Aroldis is going to the rotation, and everyone's just fine with it

Mark J. Rebilas-US PRESSWIRE


Aroldis Chapman is preparing to be in the Reds' rotation in 2013. It's been rumored, discussed, and threatened for years, but now it seems like the Reds are going through with it:

The Reds are going to get Aroldis Chapman ready as a starter. But Chapman is coming off a year in which he threw 71 2/3 innings. Big jumps in innings often lead to injuries for young starters.

The article suggests that Chapman will be on an innings-limit to be determined, which makes sense. There are a few cautionary tales in the recent history of reliever-to-starter conversions. Neftali Feliz's elbow injury might have been mostly unrelated to converting … or it might have been very much related. Daniel Bard might still be among the land of the living if he were still a reliever. Lance Lynn wore down, moving from All-Star to emergency starter in October. Even Chris Sale -- the biggest success story from last year -- had dead-arm periods and issues with a tender elbow.

There's also the recent cautionary tale of Aroldis Chapman. If you'll remember, this chap threw 103, but he went on the DL in 2011 after a disastrous stretch during which he couldn't find the strike zone. He got right (and how), but even last year he struggled with fatigue problems toward the end of the year. He might be a young pitcher, or he might be a finicky sports car, always in the shop.

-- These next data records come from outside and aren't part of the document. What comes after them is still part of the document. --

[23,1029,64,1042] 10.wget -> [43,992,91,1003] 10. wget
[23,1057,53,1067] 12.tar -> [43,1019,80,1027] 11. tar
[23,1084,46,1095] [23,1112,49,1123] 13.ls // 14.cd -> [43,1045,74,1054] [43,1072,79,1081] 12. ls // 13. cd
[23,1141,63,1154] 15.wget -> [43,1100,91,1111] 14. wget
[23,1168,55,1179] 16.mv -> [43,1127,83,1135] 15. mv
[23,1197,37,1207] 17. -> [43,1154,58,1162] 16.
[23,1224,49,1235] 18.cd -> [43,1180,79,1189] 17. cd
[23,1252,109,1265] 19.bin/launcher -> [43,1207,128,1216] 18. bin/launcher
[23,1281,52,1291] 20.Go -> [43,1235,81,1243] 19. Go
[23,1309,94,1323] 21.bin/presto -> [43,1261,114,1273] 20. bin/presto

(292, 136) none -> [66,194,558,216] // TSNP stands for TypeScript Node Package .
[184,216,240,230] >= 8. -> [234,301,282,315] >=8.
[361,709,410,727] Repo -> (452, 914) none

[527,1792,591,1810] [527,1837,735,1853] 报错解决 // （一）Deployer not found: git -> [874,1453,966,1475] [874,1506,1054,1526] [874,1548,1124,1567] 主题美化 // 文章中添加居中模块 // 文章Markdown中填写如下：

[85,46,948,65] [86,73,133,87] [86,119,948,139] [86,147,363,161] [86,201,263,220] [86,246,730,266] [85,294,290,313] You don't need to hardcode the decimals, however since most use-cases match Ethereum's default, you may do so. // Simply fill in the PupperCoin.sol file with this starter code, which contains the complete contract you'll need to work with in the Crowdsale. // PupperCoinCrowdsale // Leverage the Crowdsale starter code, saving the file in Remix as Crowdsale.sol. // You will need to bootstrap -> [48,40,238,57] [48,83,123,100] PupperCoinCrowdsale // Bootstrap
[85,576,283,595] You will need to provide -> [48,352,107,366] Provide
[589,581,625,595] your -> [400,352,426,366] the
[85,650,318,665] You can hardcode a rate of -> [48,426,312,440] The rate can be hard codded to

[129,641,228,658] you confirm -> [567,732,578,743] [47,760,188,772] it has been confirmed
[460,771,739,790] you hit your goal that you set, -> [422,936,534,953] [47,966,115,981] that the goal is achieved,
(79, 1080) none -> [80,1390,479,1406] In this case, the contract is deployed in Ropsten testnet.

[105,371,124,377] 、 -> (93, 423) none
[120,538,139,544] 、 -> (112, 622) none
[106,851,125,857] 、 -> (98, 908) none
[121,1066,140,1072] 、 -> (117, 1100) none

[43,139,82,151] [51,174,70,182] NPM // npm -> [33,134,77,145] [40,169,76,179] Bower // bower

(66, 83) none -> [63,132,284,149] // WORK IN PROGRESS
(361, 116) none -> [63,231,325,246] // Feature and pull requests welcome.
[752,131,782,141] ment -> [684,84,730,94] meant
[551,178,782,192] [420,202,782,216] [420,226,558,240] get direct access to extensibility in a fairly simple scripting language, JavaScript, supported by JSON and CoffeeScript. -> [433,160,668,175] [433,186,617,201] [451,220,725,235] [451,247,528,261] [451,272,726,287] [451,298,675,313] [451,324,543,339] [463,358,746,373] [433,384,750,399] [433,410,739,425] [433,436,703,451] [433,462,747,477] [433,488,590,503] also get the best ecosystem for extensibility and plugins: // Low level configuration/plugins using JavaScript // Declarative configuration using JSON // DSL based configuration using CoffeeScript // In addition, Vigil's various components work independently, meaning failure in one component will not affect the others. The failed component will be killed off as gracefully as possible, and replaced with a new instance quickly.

But you have to do it, right? That's the default argument, that you can't waste an arm like that out of the bullpen, even if there are risks to stretching him out. And I agree with it. It's one of the things that comes with your Internet-baseball-fan manual. Starters are more valuable than relievers, therefore it's always a good idea to turn your best relievers into starting pitchers. Here's a quick Q&A about it:

Q: What about the repertoire? Don't starters have to have more than two pitches?

A: Maybe. But that can be overblown. There's really only one starting pitcher who survives solely on two pitches (Justin Masterson), but there are several who pretty much survive on two pitches. Over 96 percent of the pitches Wade Miley threw were either a fastball or slider. Over 90 percent of the pitches Ross Detwiler, A.J. Burnett, and Gio Gonzalez threw were fastballs or curveballs.

The idea of learning a new pitch sounds impossible and daunting, but it wouldn't have to be thrown that often. With a heavy fastball and nasty slider, the other pitch could develop over time with increasingly more frequent usage … or it could forever remain the kind of pitch that Chapman throws every 15th pitch just to keep the hitters honest. Either way.

Q: What about the injury risk and the fatigue? Shouldn't those be a concern?

A: Probably. But relievers get hurt, too. Each team has to decide how they'll set their own risk/reward sliders. Because the reward is huge. The reward for an arm like Chapman's in the rotation is Randy Johnson. That's one of the few times where that comparison isn't hyperbole. Chapman's fastball/slider combination over 200 innings has a chance to rank as one of the best arsenals in the history of the game.

Q: Got it. So what you're saying is that even though there's a risk, and even though the Reds need to introduce something else into Chapman's arsenal that he can throw a small percentage of the time, you're in favor of the move.

A: Yes, for sure.

Q: So why wouldn't you be in favor of a similar move for Craig Kimbrel?

A: …

Q: Or the Royals, who could desperately use a frontline starter … shouldn't they convert Kelvin Herrera now? Heck, Herrera and Greg Holland. Take a chance, lest you be left with some relievers to hold leads that you won't have in the first place, right?

A: …

Q: What's the difference?

A. I don't know … it's complicated. There's more to it than pushing a button. There's frame and endurance. There's the opinion of the coaches and the organization.

Q: So?

A. …

A. Get out of my house.

Searching my own feelings about Chapman led me to an epiphany: Converting a reliever to a starter is only a good idea if the team suggests it first. The Reds say Chapman can start? Oh, hell yes he can. That's what I'm talking about, yessiree. Should the Braves move Kimbrel to the rotation, too? What are you, high? No, he's too small, he wouldn't hold up over a full season, and he has only two pitches.

The difference is that one organization thought it was a good idea, and they said so out loud, which gives you the support of the people who know more than you do.

There's no point, really. Just sharing my epiphany. I know it's more complicated to convert a starter than a lot of people might think, that it wasn't just a matter of throwing pitches until you have enough experience points to level up. But I didn't realize how patiently I was waiting for teams to suggest a reliever conversion before I'd hop on the bandwagon.

Well, you know what? I'm tired of being a subservient yes-man. I'm going to go out on my own for this one. Craig Kimbrel should start. Yeah, I wrote it. Who's with me? Come on, people, let's get a movement going!

If it's okay with the Braves, that is.

Eh, I'm just happy that Chapman is starting. And I'll wait patiently for the next team to announce something similar.